Alberta Vaughn Movies
British music hall favorite Lupino Lane enjoyed an energetic if not spectacular film career in Hollywood. Largely confined to 2-reelers, Lane managed to star in one feature film, Friendly Husband. In this one, he plays the very patient spouse of featherbrained Alberta Vaughan. And, of course, he is saddled with the obligatory mother-in-law, here played by the fearsome Eva Thatcher. The martial-farce plot complications allow Lane to indulge in his world-famous athletic slapstick, including his legendary "scissors kick." ~ Hal Erickson, All Movie Guide
- Starring:
- Lupino Lane, Alberta Vaughn, (more)
The Roberston-Cole Studio had just merged with Joseph P. Kennedy's Film Booking Offices when the company released the 1926 silent comedy The Adorable Deceiver. Alberta Vaughan plays an exiled European princess who, to help support her father after, agrees to impersonate....herself! Her employer, wealthy and handsome Harland Tucker, hopes that by introducing his mother (Cora Williams) to a phony princess, he'll cure mom of her social climbing.
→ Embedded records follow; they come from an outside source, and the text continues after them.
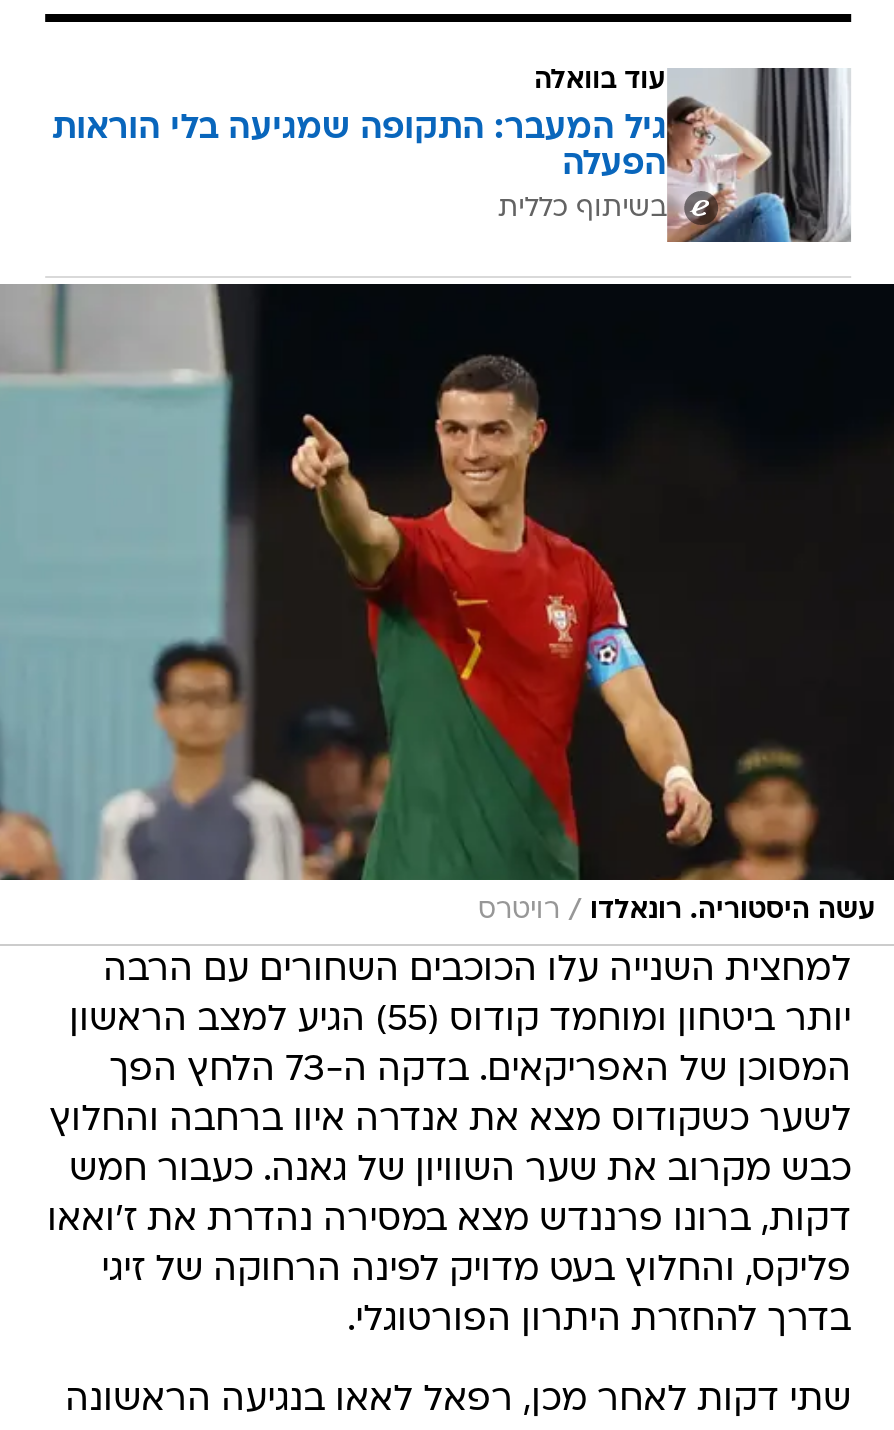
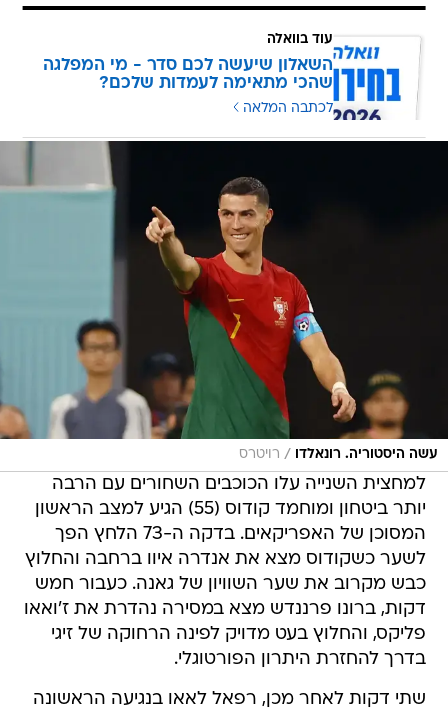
- [image]
- גיל המעבר: התקופה שמגיעה בלי הוראות
- הפעלה
- בשיתוף כללית
+ [image]
+ השאלון שיעשה לכם סדר - מי המפלגה
+ שהכי מתאימה לעמדות שלכם?
+ לכתבה המלאה
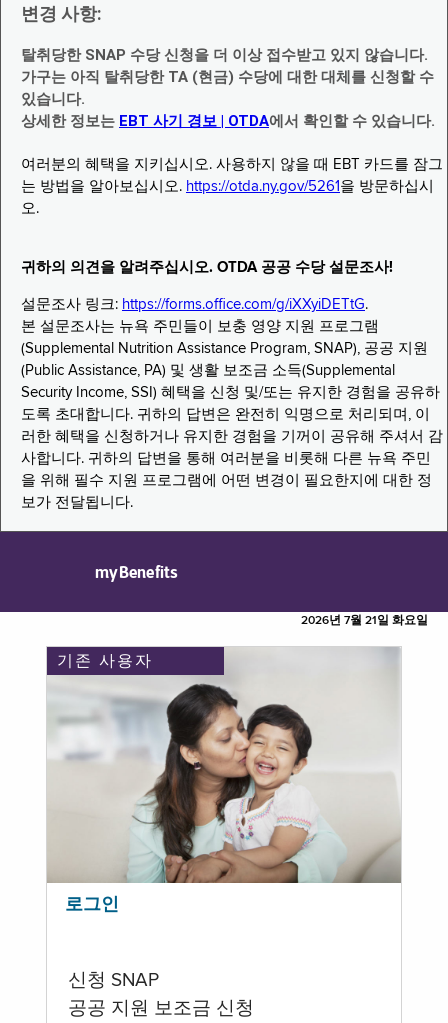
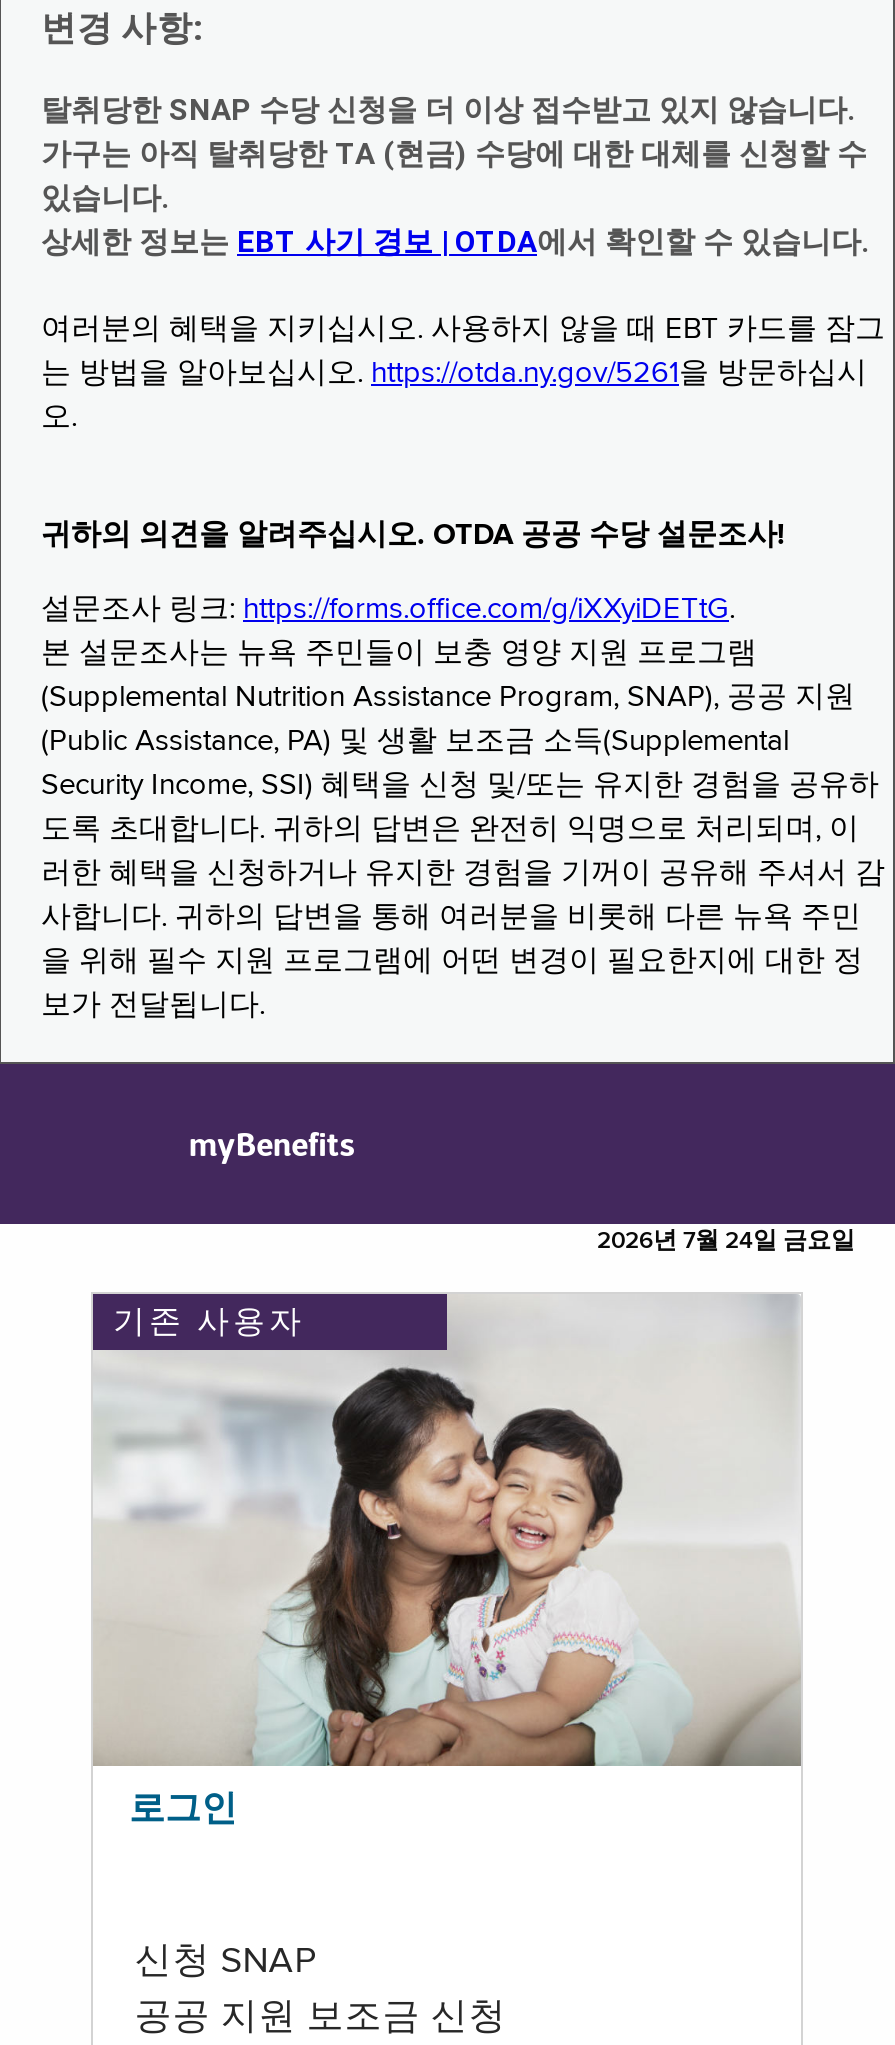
- 2026년 7월 21일 화요일
+ 2026년 7월 24일 금요일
Before Alberta reveals her true identity, she exposes a pair of jewel thieves, who are themselves posing as nobility (whew!) Based on the play Triple Trouble by Harry O. Hoyt, Adorable Deceiver was smoothly directed by future Monogram mainstay Phil Rosen. ~ Hal Erickson, All Movie Guide
- Starring:
- Alberta Vaughn, Cora Williams, (more)
After winning a Charleston contest, Missouri gal Alberta Vaughan heads to Broadway, hoping to achieve stardom. Landing a job as a cabaret chorus girl, our heroine takes the advice of one of her bosses, who suggests that she has to put up a good "front" to impress potential employers. To that end, she rents a fancy apartment with expensive furnishings, paying on the installment plan. But another of her bosses, certain that his partner merely wants to set up a "love nest" to seduce the girl, withdraws his okay on her charge accounts, and soon Vaughan is deeply in debt. The collection agency strips Vaughan of her belongings, including her fancy clothes, forcing her to appear on the cabaret stage in her undies. At this point, the boss who cancelled Vaughan's accounts realizes that he's been a jerk, and offers to marry the girl -- though why she accepts is anyone's guess, since her underdressed dance act is the hit of the show! ~ Hal Erickson, All Movie Guide
- Starring:
- Alberta Vaughn
Love ain't all that funny, but this 5-reel comedy elicited a chuckle or two from 1927 audiences. Alberta Vaughn plays a lovely lass who wants to do her part during World War 1. Her idea of contributing to the war effort is to pledge her undying love to every doughboy she meets. The fun begins when Vaughn's many Johnnies all come marching home at once. While it would be presumptive of us to suggest that the pretty but barely talented Alberta Vaughn was cast in Ain't Love Funny? because she appealed to FBO Studios boss Joseph P. Kennedy, we can note that Ms. Vaughn's career went into eclipse after Kennedy left moviemaking and FBO was absorbed into RKO. ~ Hal Erickson, All Movie Guide
- Starring:
- Alberta Vaughn
The low-budget Sinews of Steel originally premiered in New York as one-half of a double feature, paired with the equally inexpensive She's My Baby. On the outs with his steel-magnate father, young Gaston Glass proves his worth by establishing his own steel mill. Ultimately he finds himself in competition with his dad, besting him in the marketplace and thus bringing about a reconciliation. Alberta Vaughan provides the love interest, though the story was strong enough to do without a romantic subplot. Sinews of Steel was produced by Sam Sax, who prospered into the talkie era as head of Vitaphone's short-subject division. ~ Hal Erickson, All Movie Guide
- Starring:
- Alberta Vaughn
The silent The Dropkick stars Richard Barthelmess as a talented but hopelessly conceited college football star. Because of his frequent clashes with his coach, Barthelmess is the prime suspect when said coach is murdered. He manages to clear himself just in time to win the Big Game. Of interest to sports fans is the presence in the cast of the 10 top college football players of 1927. Together with The Patent Leather Kid, The Dropkick was Richard Barthelmess' biggest moneymaker during his tenure at First National Studios. ~ Hal Erickson, All Movie Guide
- Starring:
- Richard Barthelmess, Barbara Kent, (more)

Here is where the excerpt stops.